TSCHICHOLD THE TYPE DESIGNER
In addition to being a teacher, typographer, book designer, and rebel, Tschichold was also a typeface designer. While his monocase sans was not cast as type, and only remains in reproduction of his drawings, two typefaces were designed (and released) in his younger, less conservative years. Transito is a sans serif in the tradition of Futura Black and was created for the Amsterdam type foundry early in the 1930s. It is strictly a display face and saw little use when first issued—and less continued popularity. Shortly after the release of Transito, Tschichold drew Saskia for the Schelter & Giesecke foundry of Leipzig. This too, was a sans serif design, but with much greater calligraphic overtones than his previous design. In fact, the final renderings for the punch cutters were based on letterforms Tschichold drew with a broad-edged pen. The completed design was released in 6- to 60-point type, was more stylish than practical, and enjoyed little popularity outside a small group of Tschichold’s followers. Tschichold also produced a number of phototype faces for Uhertype of Berlin, but none survived World War II.
Sabon, a typographic tour de force, is the face that establishes Tschichold’s reputation as a type designer.
In the early 1960s, a group of German printers approached Tschichold with a decidedly unique and exceptionally difficult design problem. They sought a type that could be set on either Monotype or Linotype composition equipment, or as handset foundry type, with no perceptible difference in the final product. This meant that all the drawbacks of both Monotype and Linotype composing machines, such things as varying point bodies, kerning restrictions, different unit systems, and duplexing character sets, had to be contended with.
The completed design, released in 1966, not only solved the imposed design problem, it is also an exceptionally beautiful (and useful) design in its own right.
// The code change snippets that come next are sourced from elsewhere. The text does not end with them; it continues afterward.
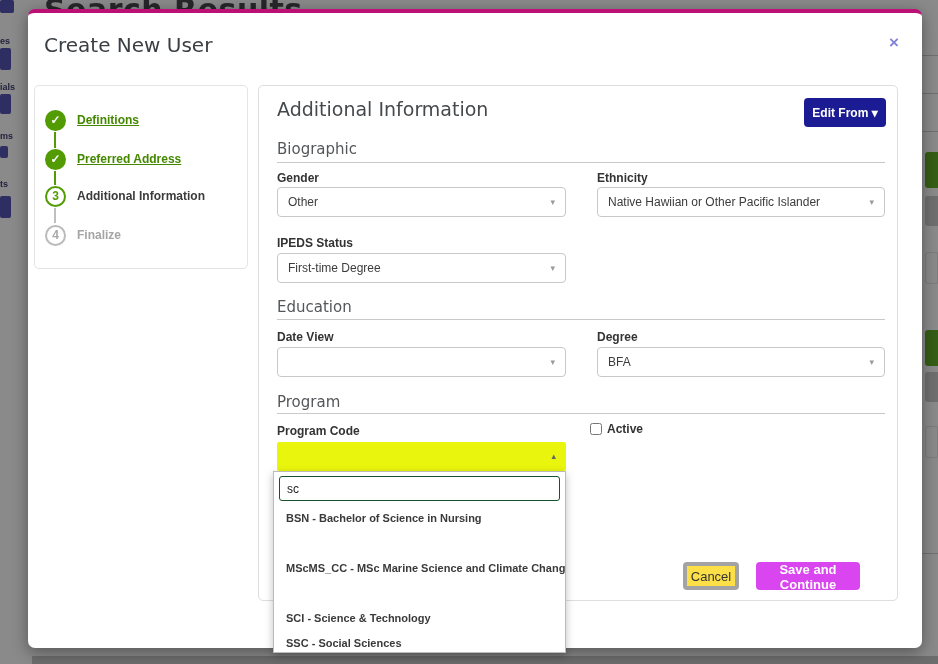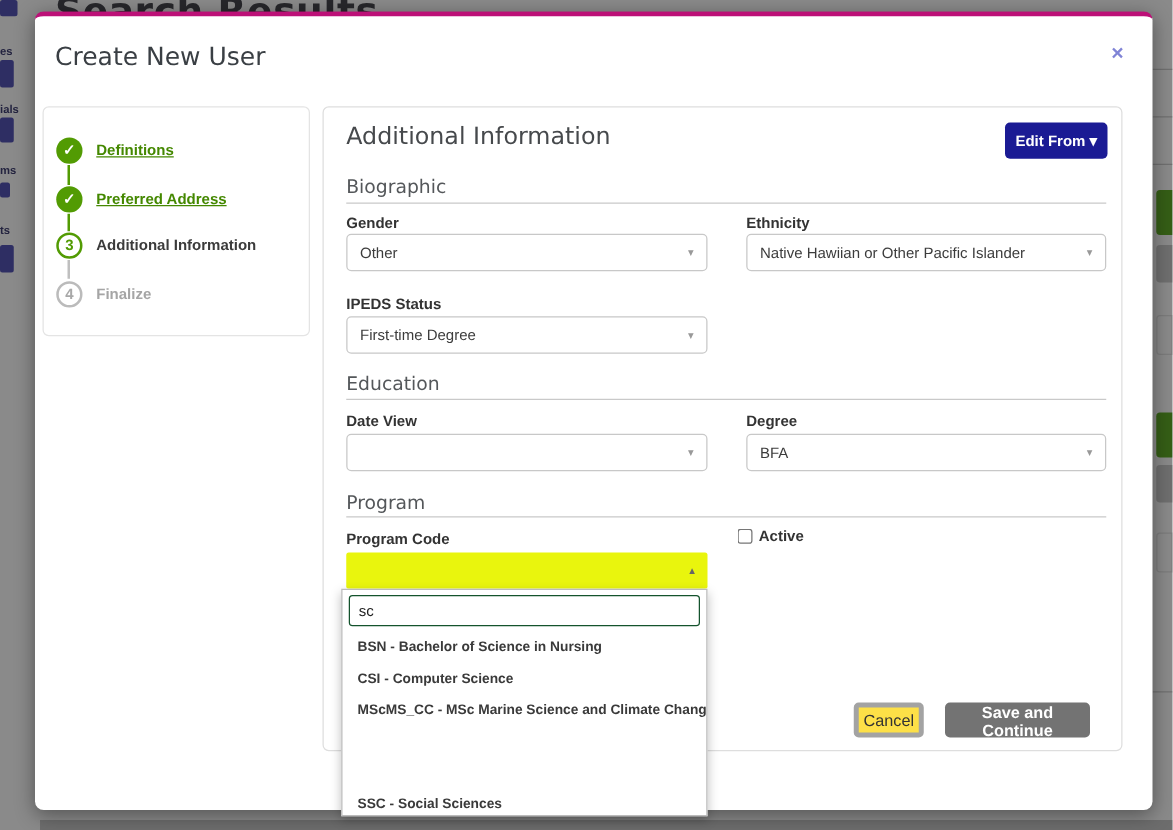--- a/index.html
+++ b/index.html
@@ -189,7 +189,6 @@
     <div class="abs dropdown">
       <input class="dd-search" value="sc" style="">
       <div class="dd-option" style="top:34px">BSN - Bachelor of Science in Nursing</div>
-      <div class="dd-option" style="top:59px">CSI - Computer Science</div>
       <div class="dd-option" style="top:84px">MScMS_CC - MSc Marine Science and Climate Change</div>
       <div class="dd-option" style="top:159px">SSC - Social Sciences</div>
     </div>

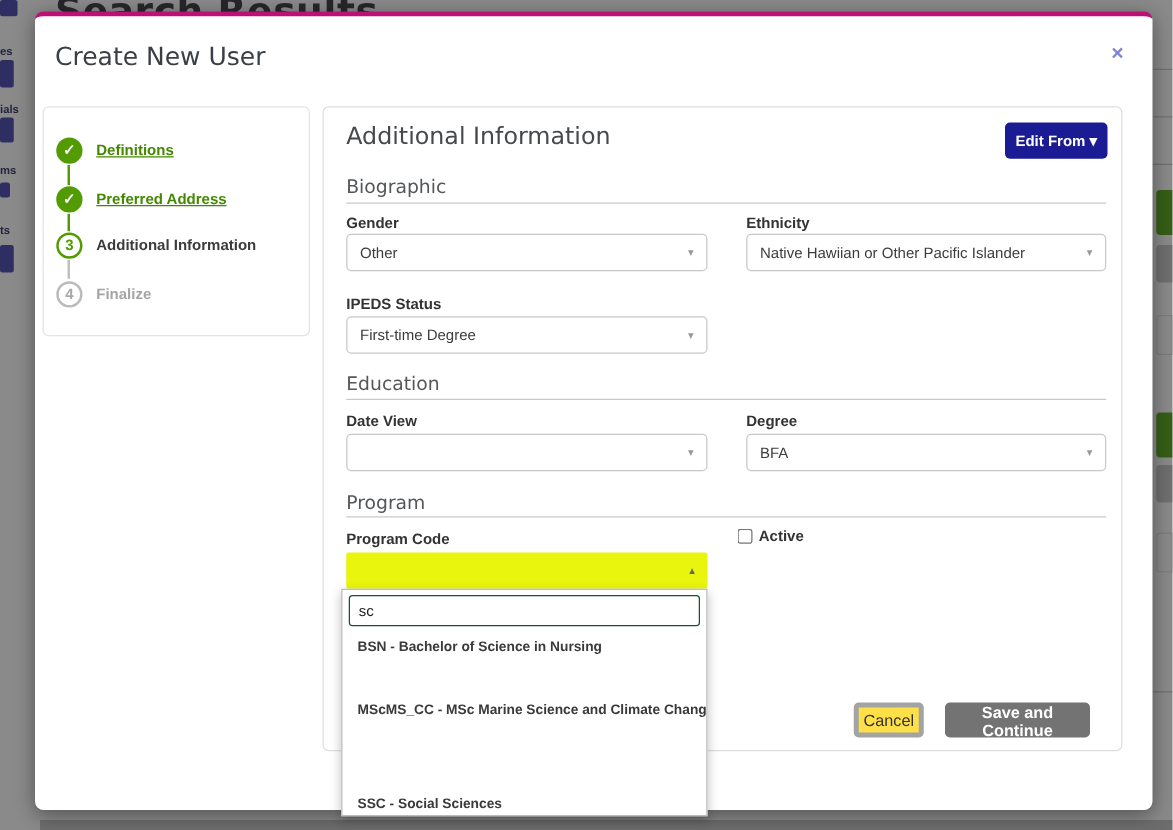--- a/index.html
+++ b/index.html
@@ -81,7 +81,7 @@
   .cancel-btn { left:424px; top:476px; width:56px; height:28px; background:#fde047;
     border:4px solid #a3a3a3; border-radius:4px; font-size:13px; color:#333; cursor:pointer;
     font-family:"Liberation Sans", sans-serif; }
-  .save-btn { left:497px; top:476px; width:116px; height:28px; background:#737373;
+  .save-btn { left:497px; top:476px; width:104px; height:28px; background:#d946ef;
     border:none; border-radius:4px; font-size:13px; font-weight:bold; color:#fff; cursor:pointer;
     font-family:"Liberation Sans", sans-serif; }
 </style>

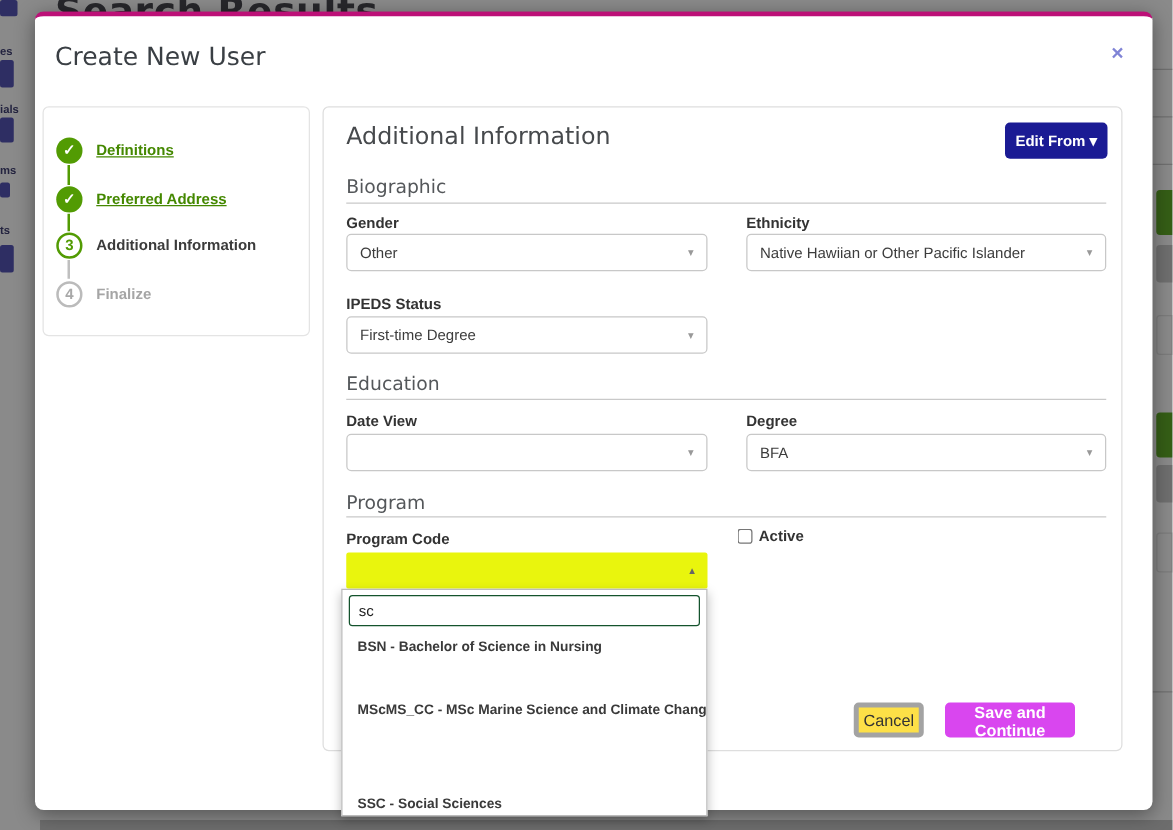--- a/index.html
+++ b/index.html
@@ -190,6 +190,7 @@
       <input class="dd-search" value="sc" style="">
       <div class="dd-option" style="top:34px">BSN - Bachelor of Science in Nursing</div>
       <div class="dd-option" style="top:84px">MScMS_CC - MSc Marine Science and Climate Change</div>
+      <div class="dd-option" style="top:134px">SCI - Science &amp; Technology</div>
       <div class="dd-option" style="top:159px">SSC - Social Sciences</div>
     </div>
So successful was it that, unlike his earlier faces, it continues to be used today, in metal and in photo and digital form.
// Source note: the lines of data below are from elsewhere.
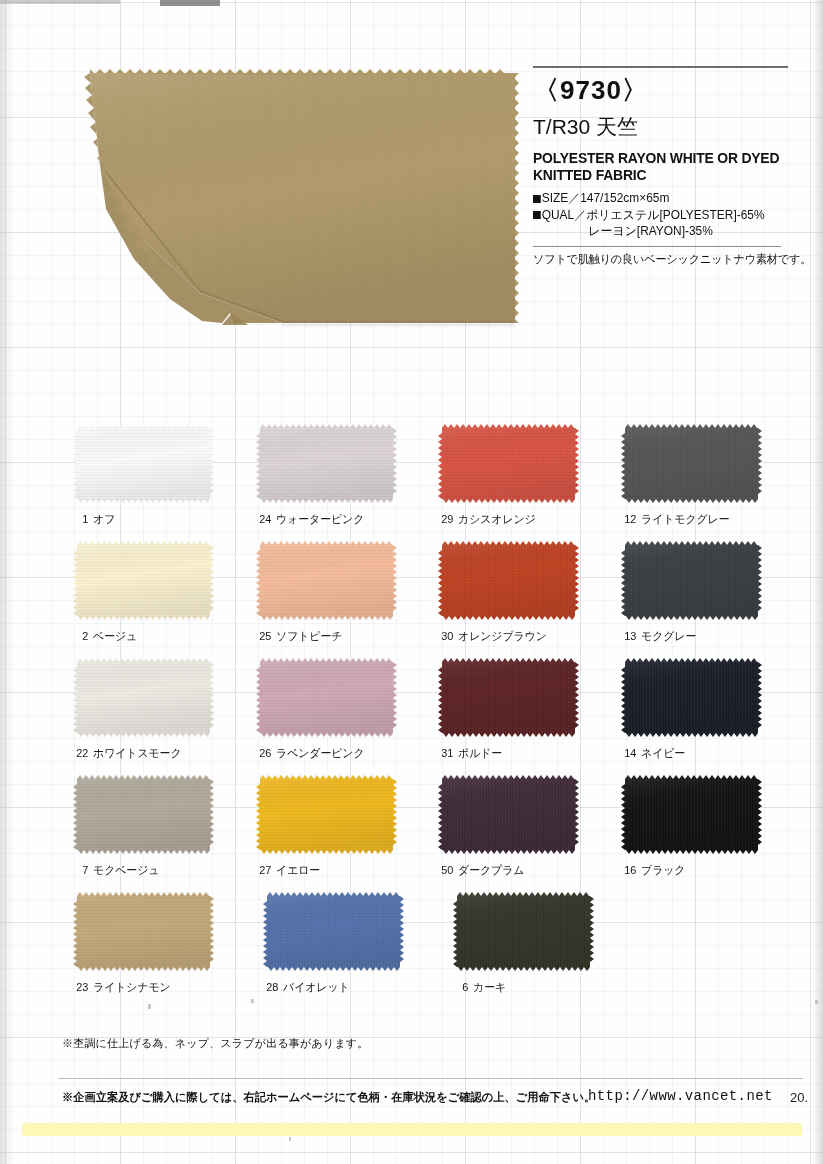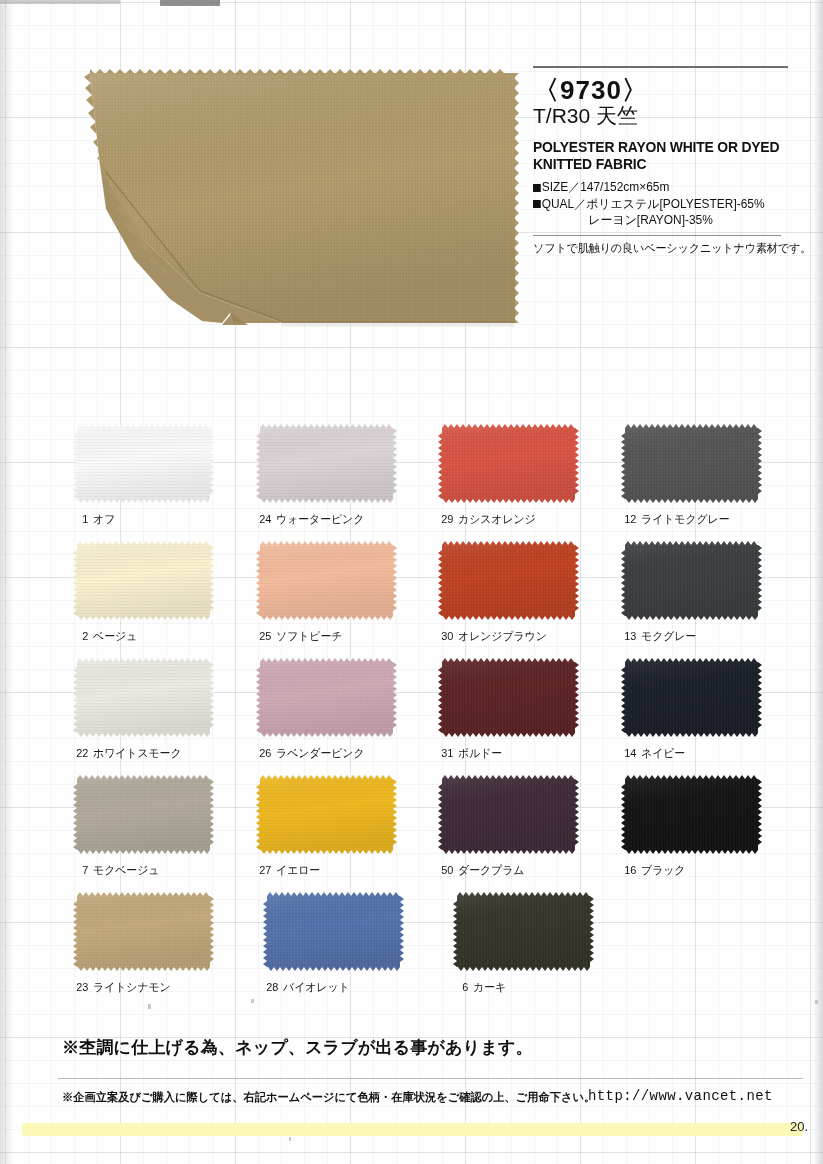--- a/index.html
+++ b/index.html
@@ -91,7 +91,7 @@
     letter-spacing: 1px;
     line-height: 1.0;
     color: #111;
-    margin-bottom: 1px;
+    margin-bottom: 12px;
   }
   .subcode {
     font-size: 21px;

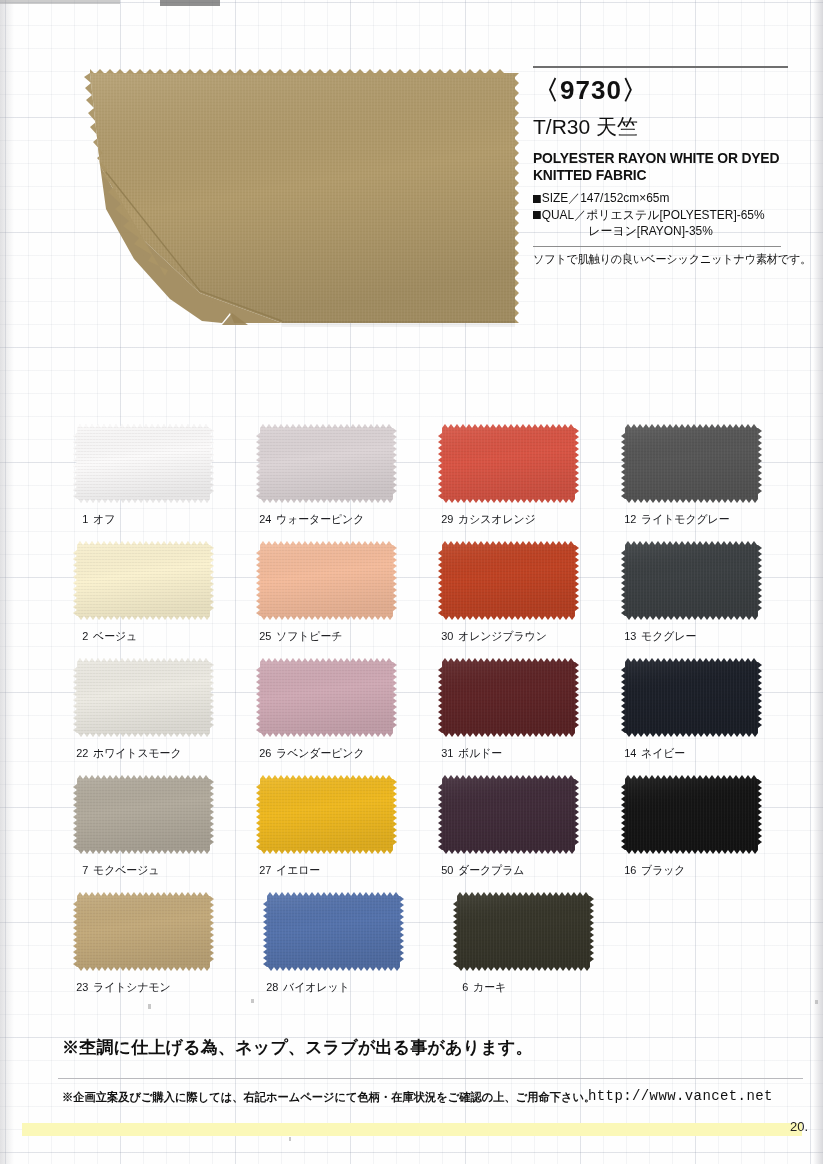--- a/index.html
+++ b/index.html
@@ -184,9 +184,9 @@
     position: absolute;
     left: 62px;
     top: 1036px;
-    font-size: 17px;
+    font-size: 11px;
     font-family: "Liberation Serif", "DejaVu Serif", serif;
-    font-weight: bold;
+    font-weight: normal;
     color: #101010;
     letter-spacing: 0.2px;
     white-space: nowrap;

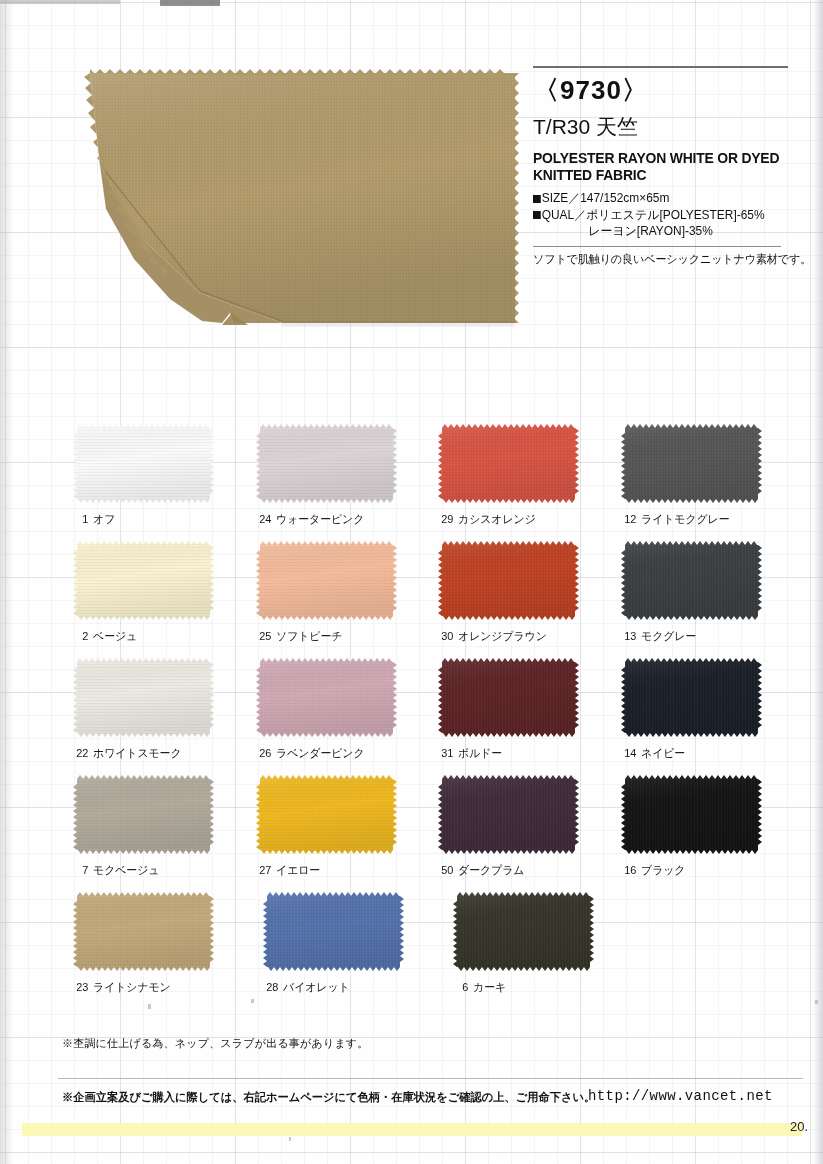--- a/index.html
+++ b/index.html
@@ -232,7 +232,6 @@
     font-size: 13px;
     color: #222;
     z-index: 7;
-    margin-top: 29px;
   }
   .yellowbar {
     position: absolute;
Sabon has been called “modern Garamond,” which is somewhat misleading. Actually, it’s not a Garamond, but its own design that was patterned loosely on specimen sheets of the early Frankfurt printer and type founder Konrad Berner. The story is told that Berner married the widow of Jacques Sabon (hence the typeface name) who, it is also said, brought some of Garamond’s original matrices to Frankfurt (hence the design similarity to Garamond).
THE TEACHER'S SIMPLE RULE
When Jan Tschichold died in 1974, the typographic community lost one of its kindest teachers and most gifted practitioners. Tschichold was an artist and craftsperson of the highest order, one who practiced what he preached. He ultimately demanded only one obligation of his followers and students: to organize typographic communication so that it is easy to read and pleasant to view. “Grace in typography,” he wrote, “comes of itself when the compositor brings a certain love to his work. Whoever does not love his work cannot hope that it will please others.”